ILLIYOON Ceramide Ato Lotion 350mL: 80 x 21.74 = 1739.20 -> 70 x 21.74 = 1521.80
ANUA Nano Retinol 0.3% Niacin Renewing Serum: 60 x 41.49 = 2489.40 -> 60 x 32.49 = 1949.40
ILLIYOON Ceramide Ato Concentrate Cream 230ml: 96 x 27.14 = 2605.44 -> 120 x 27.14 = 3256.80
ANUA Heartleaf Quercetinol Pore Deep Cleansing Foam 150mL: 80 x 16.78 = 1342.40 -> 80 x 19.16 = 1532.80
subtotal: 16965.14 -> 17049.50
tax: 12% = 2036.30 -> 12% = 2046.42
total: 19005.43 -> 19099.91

==

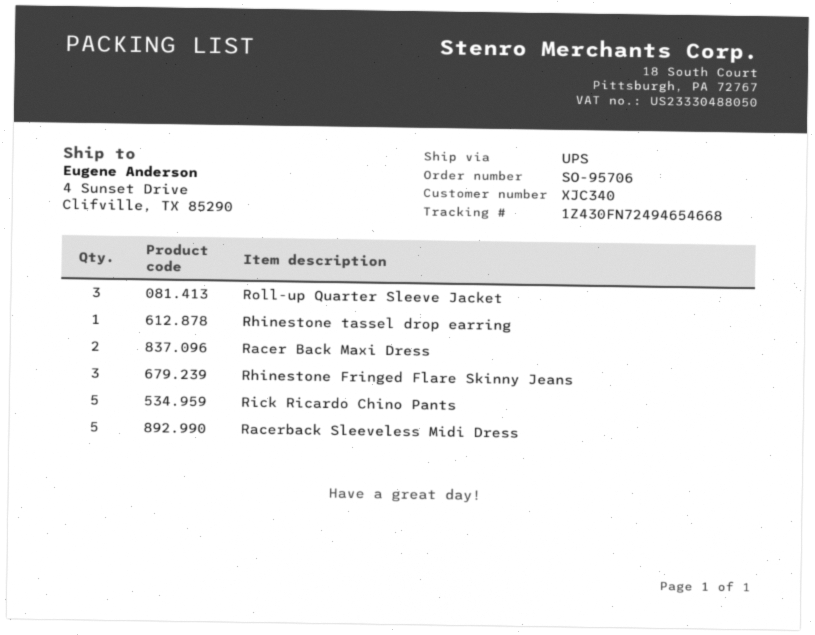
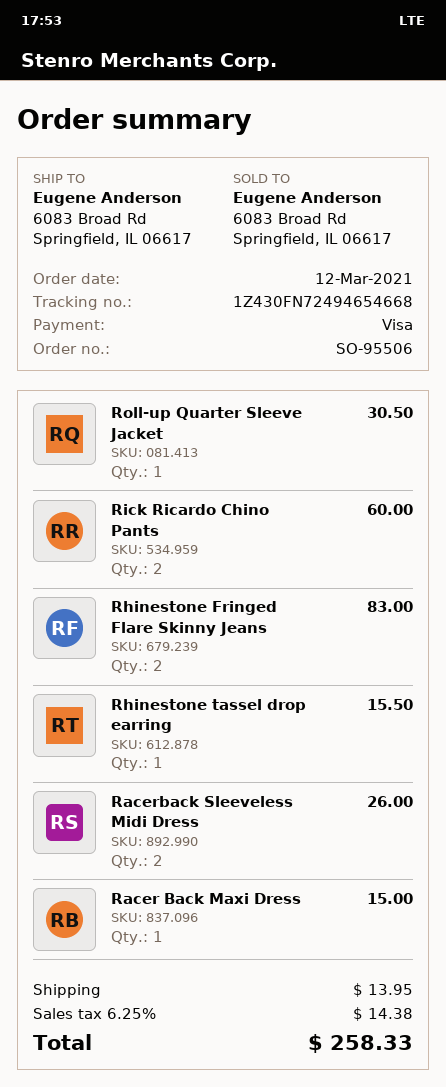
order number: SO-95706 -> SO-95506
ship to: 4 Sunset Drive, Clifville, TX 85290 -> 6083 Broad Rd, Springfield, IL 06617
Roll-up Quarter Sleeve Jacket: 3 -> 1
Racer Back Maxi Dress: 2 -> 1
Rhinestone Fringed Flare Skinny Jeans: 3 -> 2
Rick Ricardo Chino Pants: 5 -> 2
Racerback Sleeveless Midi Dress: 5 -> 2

DIRECTIONS: Return exactly, and only, the lines above starting at the line that contains "ship to: 4 Sunset" and ending at the line that contains "Racerback Sleeveless Midi Dress: 5 -> 2".

REPLY TO THE EXERCISE:
ship to: 4 Sunset Drive, Clifville, TX 85290 -> 6083 Broad Rd, Springfield, IL 06617
Roll-up Quarter Sleeve Jacket: 3 -> 1
Racer Back Maxi Dress: 2 -> 1
Rhinestone Fringed Flare Skinny Jeans: 3 -> 2
Rick Ricardo Chino Pants: 5 -> 2
Racerback Sleeveless Midi Dress: 5 -> 2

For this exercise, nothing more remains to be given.